In your copy of the records, include every word exactly and no pictures.

----------

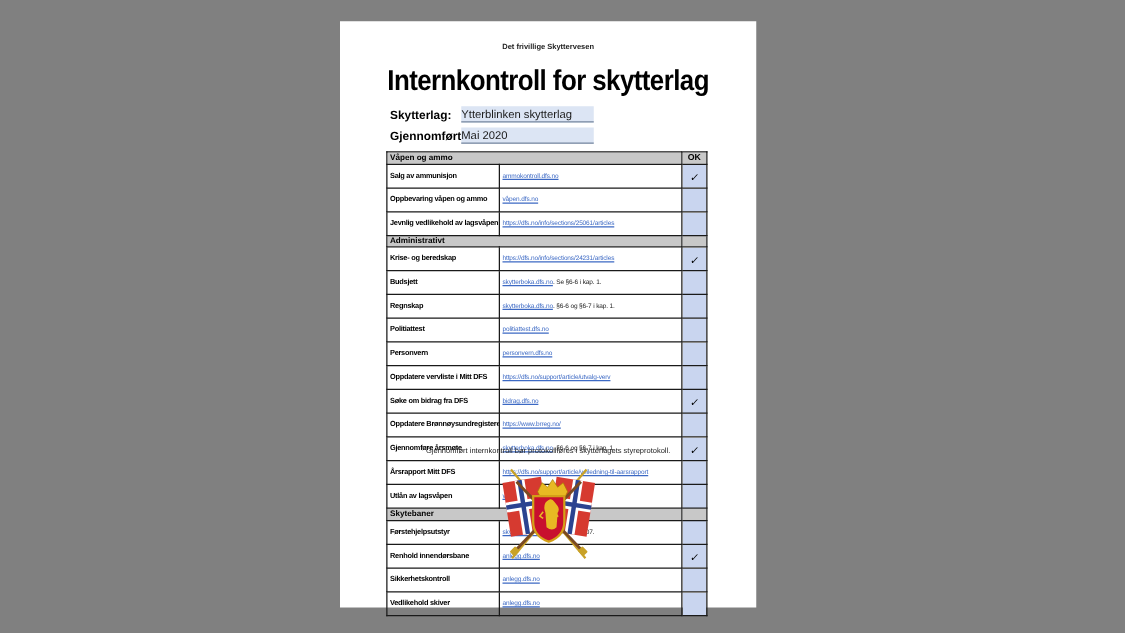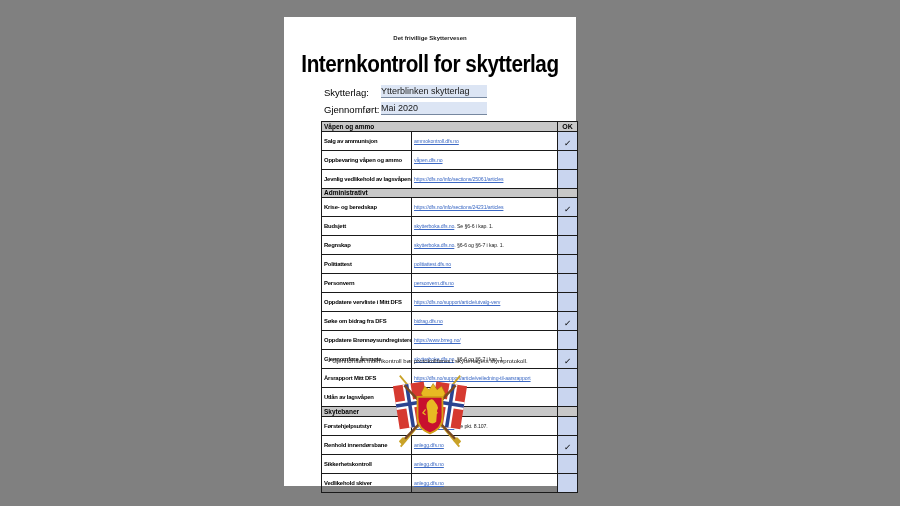--- a/index.html
+++ b/index.html
@@ -4,36 +4,36 @@
 <style>
   :root{
     --background:#808080; --page:#ffffff; --section-header-bg:#c8c8c8;
     --ok-cell-bg:#c9d5ef; --field-bg:#dce5f4; --link:#3c69c4; --check:#000000;
     --border:#1a1a1a;
   }
   *{box-sizing:border-box;margin:0;padding:0;}
   html,body{width:900px;height:506px;overflow:hidden;}
   body{background:var(--background);font-family:"Liberation Sans",sans-serif;position:relative;}
   .page{
-    position:absolute;left:284px;top:17px;width:292px;height:469px;
+    position:absolute;left:272px;top:17px;width:333px;height:469px;
     background:var(--page);
   }
   .org-line{
     margin-top:18px;text-align:center;font-size:6px;font-weight:bold;color:#222;
     letter-spacing:0;
   }
   .title{
     margin-top:10px;text-align:center;font-size:23px;font-weight:bold;color:#000;
     transform:scaleX(0.9);transform-origin:center;white-space:nowrap;
     font-family:"Liberation Sans",sans-serif;letter-spacing:-0.5px;
   }
   .fields{margin-top:7px;}
   .field-row{position:relative;height:17px;}
   .field-label{
-    position:absolute;left:40px;top:2px;font-size:9.5px;font-weight:normal;color:#000;
+    position:absolute;left:40px;top:2px;font-size:9.5px;font-weight:bold;color:#000;
   }
   .field-box{
     position:absolute;left:97px;top:0;width:106px;height:13px;
     background:var(--field-bg);border-bottom:1.5px solid #76879f;
     font-size:9px;color:#1a1a1a;line-height:13px;
     white-space:nowrap;overflow:hidden;
   }
   table.checklist{
     position:absolute;left:37px;top:104px;width:256px;
     border-collapse:collapse;table-layout:fixed;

----------

Solution below:
--- a/index.html
+++ b/index.html
@@ -4,36 +4,36 @@
 <style>
   :root{
     --background:#808080; --page:#ffffff; --section-header-bg:#c8c8c8;
     --ok-cell-bg:#c9d5ef; --field-bg:#dce5f4; --link:#3c69c4; --check:#000000;
     --border:#1a1a1a;
   }
   *{box-sizing:border-box;margin:0;padding:0;}
   html,body{width:900px;height:506px;overflow:hidden;}
   body{background:var(--background);font-family:"Liberation Sans",sans-serif;position:relative;}
   .page{
-    position:absolute;left:284px;top:17px;width:292px;height:469px;
+    position:absolute;left:272px;top:17px;width:333px;height:469px;
     background:var(--page);
   }
   .org-line{
     margin-top:18px;text-align:center;font-size:6px;font-weight:bold;color:#222;
     letter-spacing:0;
   }
   .title{
     margin-top:10px;text-align:center;font-size:23px;font-weight:bold;color:#000;
     transform:scaleX(0.9);transform-origin:center;white-space:nowrap;
     font-family:"Liberation Sans",sans-serif;letter-spacing:-0.5px;
   }
   .fields{margin-top:7px;}
   .field-row{position:relative;height:17px;}
   .field-label{
-    position:absolute;left:40px;top:2px;font-size:9.5px;font-weight:normal;color:#000;
+    position:absolute;left:40px;top:2px;font-size:9.5px;font-weight:bold;color:#000;
   }
   .field-box{
     position:absolute;left:97px;top:0;width:106px;height:13px;
     background:var(--field-bg);border-bottom:1.5px solid #76879f;
     font-size:9px;color:#1a1a1a;line-height:13px;
     white-space:nowrap;overflow:hidden;
   }
   table.checklist{
     position:absolute;left:37px;top:104px;width:256px;
     border-collapse:collapse;table-layout:fixed;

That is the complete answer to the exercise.